Whilst we really took advantage of audience feedback to develop our poster, and found it very valuable, we feel that we could have connected with our audience more during the development process of our website. We focussed more on drawing inspiration from and challenging the conventions of other websites we had researched, and, as we received very positive feedback from our classmates throughout the process, we did not feel that we needed to change anything. However, in hindsight, I wish we had also appealed for opinions from our target audience as we did with our poster, because at times we have wondered whether our poster has come out as too generic and not fashion orientated enough.
After editing the first sequence of our trailer, including the sequence to the intro of Paramore's "Decode", our production company logo, and a scene of dialogue between Cindy's character and her friend, we uploaded it to all of our Facebook accounts. With the majority of people on Facebook, uploading a section of our trailer to the site was similar to launching it to a sample of a "real world" audience.

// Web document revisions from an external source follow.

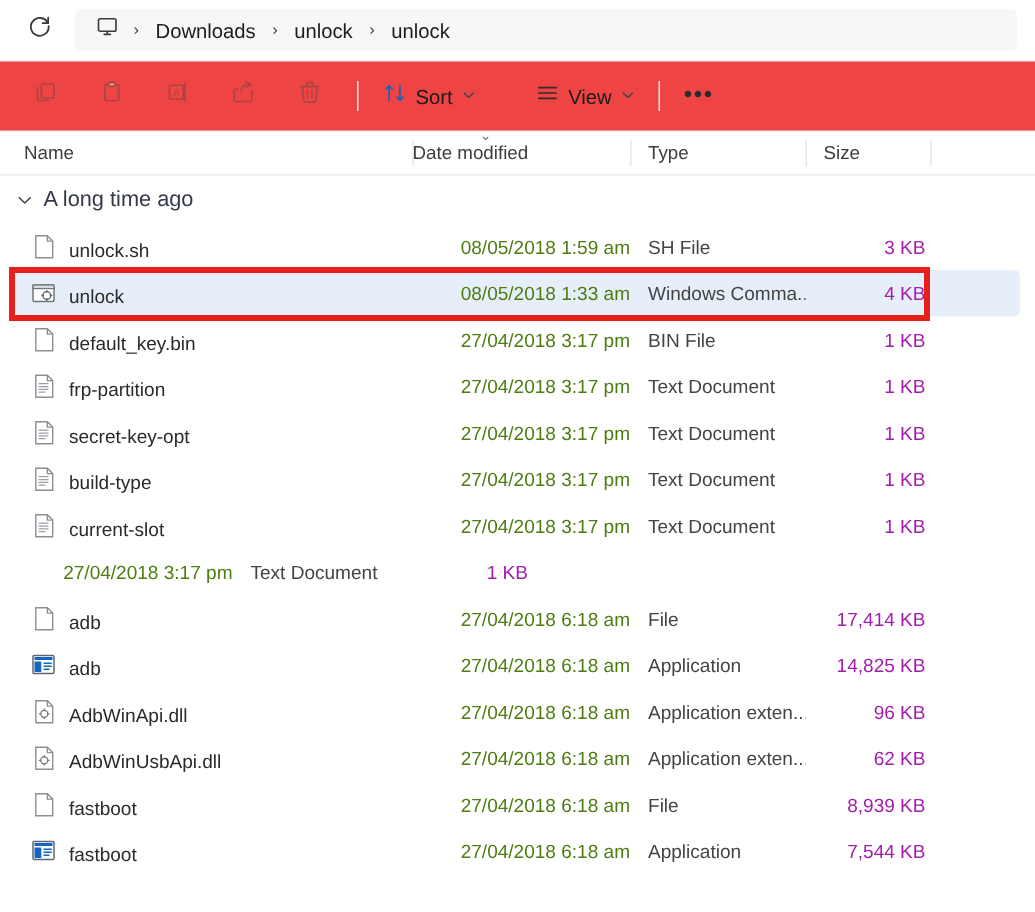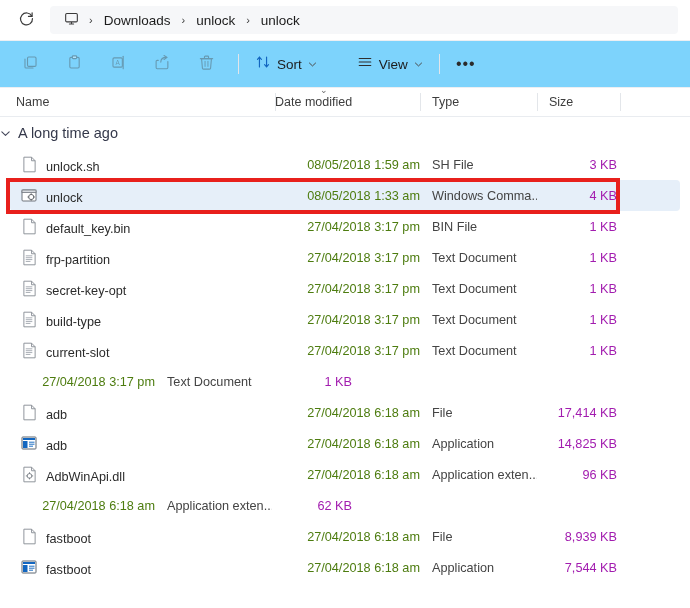--- a/index.html
+++ b/index.html
@@ -58,21 +58,21 @@
     display: flex; align-items: center;
   }
 
   
   .toolbar {
     height: 47px;
     display: flex;
     align-items: center;
     padding-left: 10px;
     box-sizing: border-box;
-    background: #7dd3fc;
+    background: #ef4444;
     border-bottom: 1px solid #eceff3;
   }
   .tb-icon {
     width: 40px; height: 32px;
     display: flex; align-items: center; justify-content: center;
     border-radius: 4px;
     opacity: 0.40;
     margin-right: 4px;
   }
   .tb-sep {
@@ -139,20 +139,21 @@
     left: 45px;
     color: #6b6b6b;
     font-size: 9px;
   }
 
   
   .grouphdr {
     height: 32px;
     display: flex;
     align-items: center;
+    padding-left: 11px;
     gap: 7px;
   }
   .grouphdr .chev { color: #44475a; font-size: 10px; display:flex; align-items:center; }
   .grouphdr .txt  { font-size: 14.5px; color: #34384a; }
 
   
   .filelist { position: relative; }
   .row {
     height: 31px;
     display: flex;
@@ -497,20 +498,31 @@
             <path d="M8 8 v-1 M8 13.8 v-1 M5.5 10.5 h-1 M11.5 10.5 h-1" stroke="#6f757c" stroke-width="0.85" stroke-linecap="round"></path>
           </svg>
         </span>
         <span>AdbWinApi.dll</span>
       </div>
       <div class="cell c-date">27/04/2018 6:18 am</div>
       <div class="cell c-type">Application exten...</div>
       <div class="cell c-size">96 KB</div>
     </div>
     <div class="row">
+      <div class="cell c-name">
+        <span class="icon-slot">
+          <svg width="15" height="17" viewBox="0 0 16 18">
+            <path d="M2 1.2 h8.2 L14 5 v11.8 H2 Z" fill="#ffffff" stroke="#8a8f96" stroke-width="1"></path>
+            <path d="M10.2 1.2 V5 H14" fill="none" stroke="#8a8f96" stroke-width="1"></path>
+            <circle cx="8" cy="10.5" r="2.5" fill="#ffffff" stroke="#6f757c" stroke-width="0.9"></circle>
+            <path d="M8 8 v-1 M8 13.8 v-1 M5.5 10.5 h-1 M11.5 10.5 h-1" stroke="#6f757c" stroke-width="0.85" stroke-linecap="round"></path>
+          </svg>
+        </span>
+        <span>AdbWinUsbApi.dll</span>
+      </div>
       <div class="cell c-date">27/04/2018 6:18 am</div>
       <div class="cell c-type">Application exten...</div>
       <div class="cell c-size">62 KB</div>
     </div>
     <div class="row">
       <div class="cell c-name">
         <span class="icon-slot">
           <svg width="15" height="17" viewBox="0 0 16 18">
             <path d="M2 1.2 h8.2 L14 5 v11.8 H2 Z" fill="#ffffff" stroke="#8a8f96" stroke-width="1"></path>
             <path d="M10.2 1.2 V5 H14" fill="none" stroke="#8a8f96" stroke-width="1"></path>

The comments we received were positive about the music we chose, and felt the editing worked in sync. We received one comment from an 18 year old female (so in our target demographic), which said; "I feel really sorry for the girl in the intro. The scenes with her mother and boyfriend were very sweet and she looked so sad thinking about them." We were pleased that the intro had receive our desired sympathies from a member our target audience, and that she had realized that Cindy's character was reflecting on our past; it told us that we had edited the intro well.
However, the scene of dialogue after our production company intro (a scene between Cindy's character and her friend, walking towards a post box with an envelope, containing Cindy's modeling photos for the agency but this is never mentioned, whilst Cindy's friend asks Cindy if she "is sure she wants to do this", never mentioning what "this" is) received predominately negative feedback. For example, "I don't understand, what is the "this" they're referring to? Is it her modeling?" (which came from a friend who knew the theme of our film before watching) and "I don't think this adds very much to your trailer other than confusion, to be honest. Perhaps cut it?"
Having found audience feedback so valuable during the production of our teaser poster, we decided to trust it again and cut the small scene of dialogue.
- Trailer: We felt like scenes were moving too fast, Ryan "liked, didn't feel like he was missing anything, was definitely interested to see more." not so keen on font. He's opposite sex to our demographic, but has same interest in the arts and fashion.

The next time we shared our trailer with outside critics was after we had cut all of the scenes to fit our music, to both the "Decode" intro and the intro to Muse's "MK Ultra". The fast pace of "MK Ultra" had lead to our cutting our scenes quite finely to run in sync with it.